Exercise directions:
Where an image appears in the data, omit it and reproduce the rest exactly.

╭──

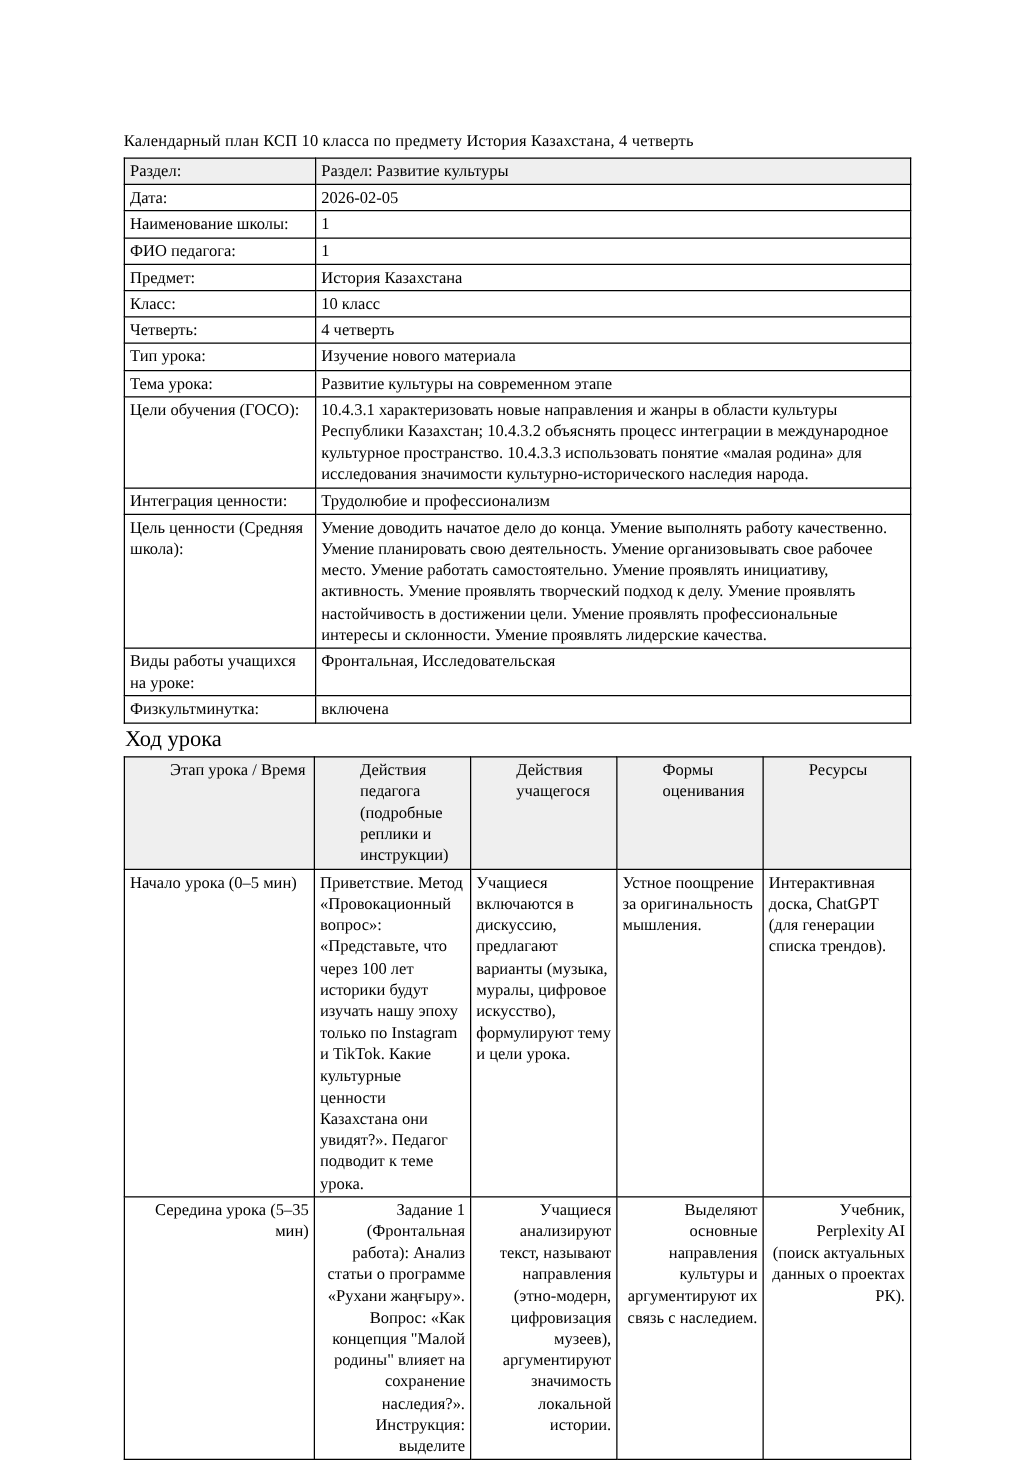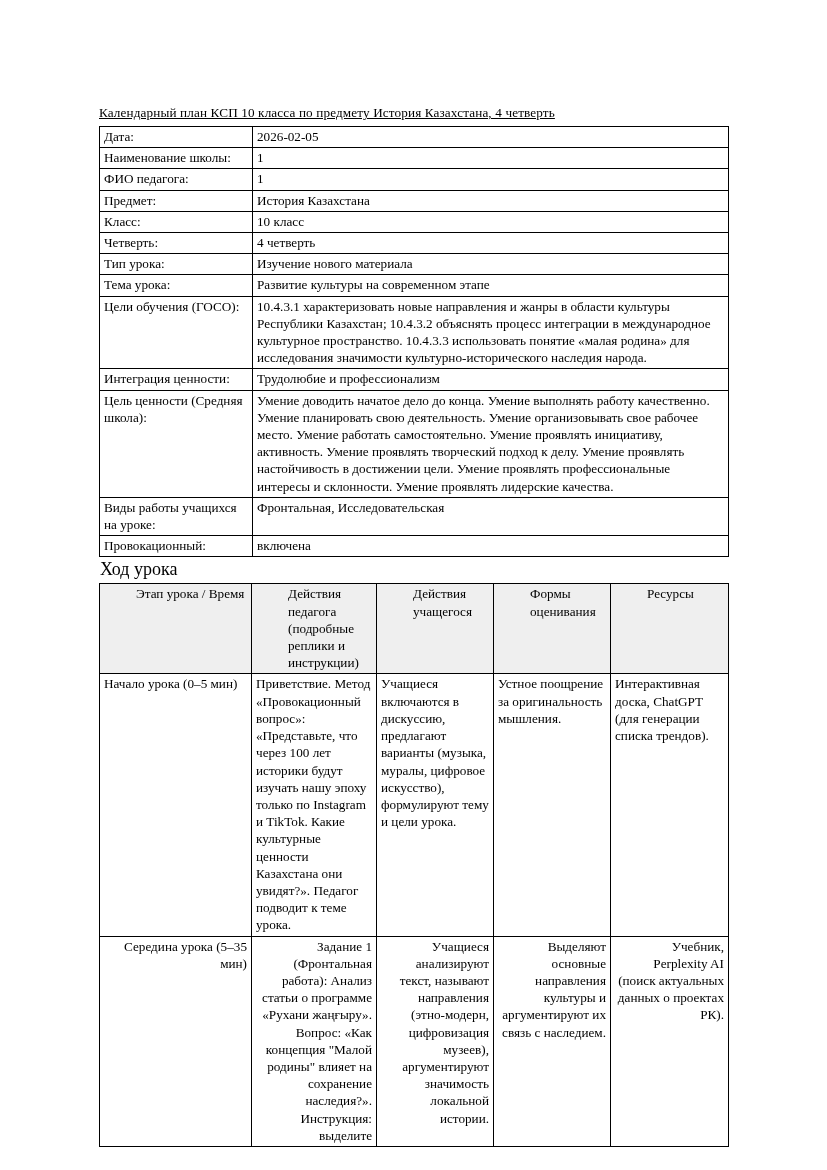--- a/index.html
+++ b/index.html
@@ -22,21 +22,20 @@
     height: 1170px;
     box-sizing: border-box;
     padding: 104px 99px 0 99px;
   }
   .doc-title {
     font-size: 13.2px;
     line-height: 17px;
     margin: 0 0 5px 0;
     white-space: nowrap;
     letter-spacing: 0.01em;
-    text-decoration: underline;
   }
   .section-label {
     font-size: 18px;
     line-height: 17px;
     margin: 4px 0 5px 1px;
   }
   table.doc-table {
     border-collapse: collapse;
     table-layout: fixed;
     width: 629px;
@@ -77,20 +76,24 @@
 <div class="page">
 
   <p class="doc-title">Календарный план КСП 10 класса по предмету История Казахстана, 4 четверть</p>
 
   <table class="doc-table info-table">
     <colgroup>
       <col class="c-label">
       <col class="c-value">
     </colgroup>
     <tbody>
+      <tr class="shaded">
+        <td>Раздел:</td>
+        <td>Раздел: Развитие культуры</td>
+      </tr>
       <tr>
         <td>Дата:</td>
         <td>2026-02-05</td>
       </tr>
       <tr>
         <td>Наименование школы:</td>
         <td>1</td>
       </tr>
       <tr>
         <td>ФИО педагога:</td>
@@ -126,21 +129,21 @@
       </tr>
       <tr>
         <td>Цель ценности (Средняя школа):</td>
         <td>Умение доводить начатое дело до конца. Умение выполнять работу качественно. Умение планировать свою деятельность. Умение организовывать свое рабочее место. Умение работать самостоятельно. Умение проявлять инициативу, активность. Умение проявлять творческий подход к делу. Умение проявлять настойчивость в достижении цели. Умение проявлять профессиональные интересы и склонности. Умение проявлять лидерские качества.</td>
       </tr>
       <tr>
         <td>Виды работы учащихся на уроке:</td>
         <td>Фронтальная, Исследовательская</td>
       </tr>
       <tr>
-        <td>Провокационный:</td>
+        <td>Физкультминутка:</td>
         <td>включена</td>
       </tr>
     </tbody>
   </table>
 
   <p class="section-label">Ход урока</p>
 
   <table class="doc-table flow-table">
     <colgroup>
       <col class="f1">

╰──

Answer section:
--- a/index.html
+++ b/index.html
@@ -22,21 +22,20 @@
     height: 1170px;
     box-sizing: border-box;
     padding: 104px 99px 0 99px;
   }
   .doc-title {
     font-size: 13.2px;
     line-height: 17px;
     margin: 0 0 5px 0;
     white-space: nowrap;
     letter-spacing: 0.01em;
-    text-decoration: underline;
   }
   .section-label {
     font-size: 18px;
     line-height: 17px;
     margin: 4px 0 5px 1px;
   }
   table.doc-table {
     border-collapse: collapse;
     table-layout: fixed;
     width: 629px;
@@ -77,20 +76,24 @@
 <div class="page">
 
   <p class="doc-title">Календарный план КСП 10 класса по предмету История Казахстана, 4 четверть</p>
 
   <table class="doc-table info-table">
     <colgroup>
       <col class="c-label">
       <col class="c-value">
     </colgroup>
     <tbody>
+      <tr class="shaded">
+        <td>Раздел:</td>
+        <td>Раздел: Развитие культуры</td>
+      </tr>
       <tr>
         <td>Дата:</td>
         <td>2026-02-05</td>
       </tr>
       <tr>
         <td>Наименование школы:</td>
         <td>1</td>
       </tr>
       <tr>
         <td>ФИО педагога:</td>
@@ -126,21 +129,21 @@
       </tr>
       <tr>
         <td>Цель ценности (Средняя школа):</td>
         <td>Умение доводить начатое дело до конца. Умение выполнять работу качественно. Умение планировать свою деятельность. Умение организовывать свое рабочее место. Умение работать самостоятельно. Умение проявлять инициативу, активность. Умение проявлять творческий подход к делу. Умение проявлять настойчивость в достижении цели. Умение проявлять профессиональные интересы и склонности. Умение проявлять лидерские качества.</td>
       </tr>
       <tr>
         <td>Виды работы учащихся на уроке:</td>
         <td>Фронтальная, Исследовательская</td>
       </tr>
       <tr>
-        <td>Провокационный:</td>
+        <td>Физкультминутка:</td>
         <td>включена</td>
       </tr>
     </tbody>
   </table>
 
   <p class="section-label">Ход урока</p>
 
   <table class="doc-table flow-table">
     <colgroup>
       <col class="f1">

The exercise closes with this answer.